Johnson, LDF’s president, has said there was a rational reason for the tribe’s business partnerships: It needed outside expertise as it entered a new industry.

“But let me be more specific: Zero I.T. enterprise architects, data analysts, or marketing strategists lived on the Lac Du Flambeau reservation when the Tribal Council decided to enter this industry,” he wrote in an email to ProPublica in August.

LDF’s partners run their operations far from tribal land. ProPublica identified several Florida lawsuits that allege a straight-forward process: “The LDF Tribe mints a new ‘tribal’ limited liability company, supposedly organized under Tribal law, for each new investor. Each new investor then runs his or her own ‘tribally owned’ website, offering consumers loans at interest rates between 450% and 1100% annually.”

Those cases were settled or dismissed without LDF addressing the allegations.

LDF does not publicly disclose its partners. ProPublica identified one of them as RIVO Holdings, a fintech firm based in a high-rise in downtown San Diego that has serviced two LDF websites.

First image: The Lac du Flambeau Business Development Corporation in Wisconsin. Second image: The office building where RIVO Holdings operates in San Diego. Credit: First image: Tim Gruber for ProPublica. Second image: Philip Salata for ProPublica.

RIVO is an acronym for respect, integrity, value and opportunity. The company’s founder and CEO is Daniel Koetting. His personal website touts his employment of “over 200 local employees at RIVO.” His brother Mark, of Kansas, managed a separate lending portfolio for the tribe.

The brothers entered the tribal lending industry after facing regulatory scrutiny for previous lending operations. In 2006, Califonia issued a cease-and-desist order to both men for unlicensed lending; Daniel Koetting received a similar demand from New Hampshire in 2011.

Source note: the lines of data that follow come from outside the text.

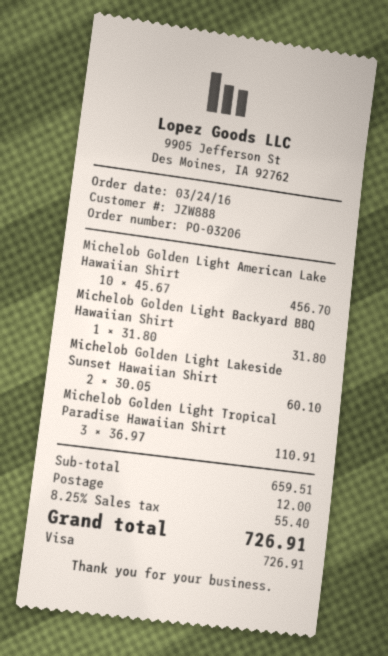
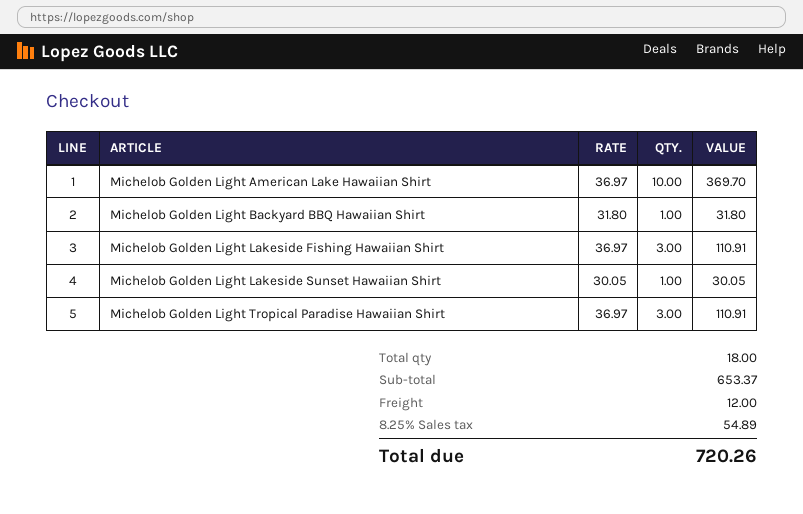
Michelob Golden Light American Lake Hawaiian Shirt: 10 x 45.67 = 456.70 -> 10 x 36.97 = 369.70
Michelob Golden Light Lakeside Sunset Hawaiian Shirt: 2 x 30.05 = 60.10 -> 1 x 30.05 = 30.05
Michelob Golden Light Lakeside Fishing Hawaiian Shirt: none -> 3 x 36.97 = 110.91
subtotal: 659.51 -> 653.37
tax: 8.25% = 55.40 -> 8.25% = 54.89
total: 726.91 -> 720.26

Initially, the Koettings partnered with the Big Lagoon Rancheria tribe in California to offer high-interest loans beginning in 2013. But that relationship began to fall apart several years later.

The tribe alleged that the Koettings surreptitiously pushed customers to new lending companies set up with LDF, and an arbitrator awarded Big Lagoon Rancheria $14 million in 2018. Years of litigation followed as the Koettings fought the decision. The case is still pending.

“I actually called Lac du Flambeau and warned them and informed them that they were getting into business with Big Lagoon’s client list,” Virgil Moorehead, Big Lagoon Rancheria’s chairperson, told ProPublica.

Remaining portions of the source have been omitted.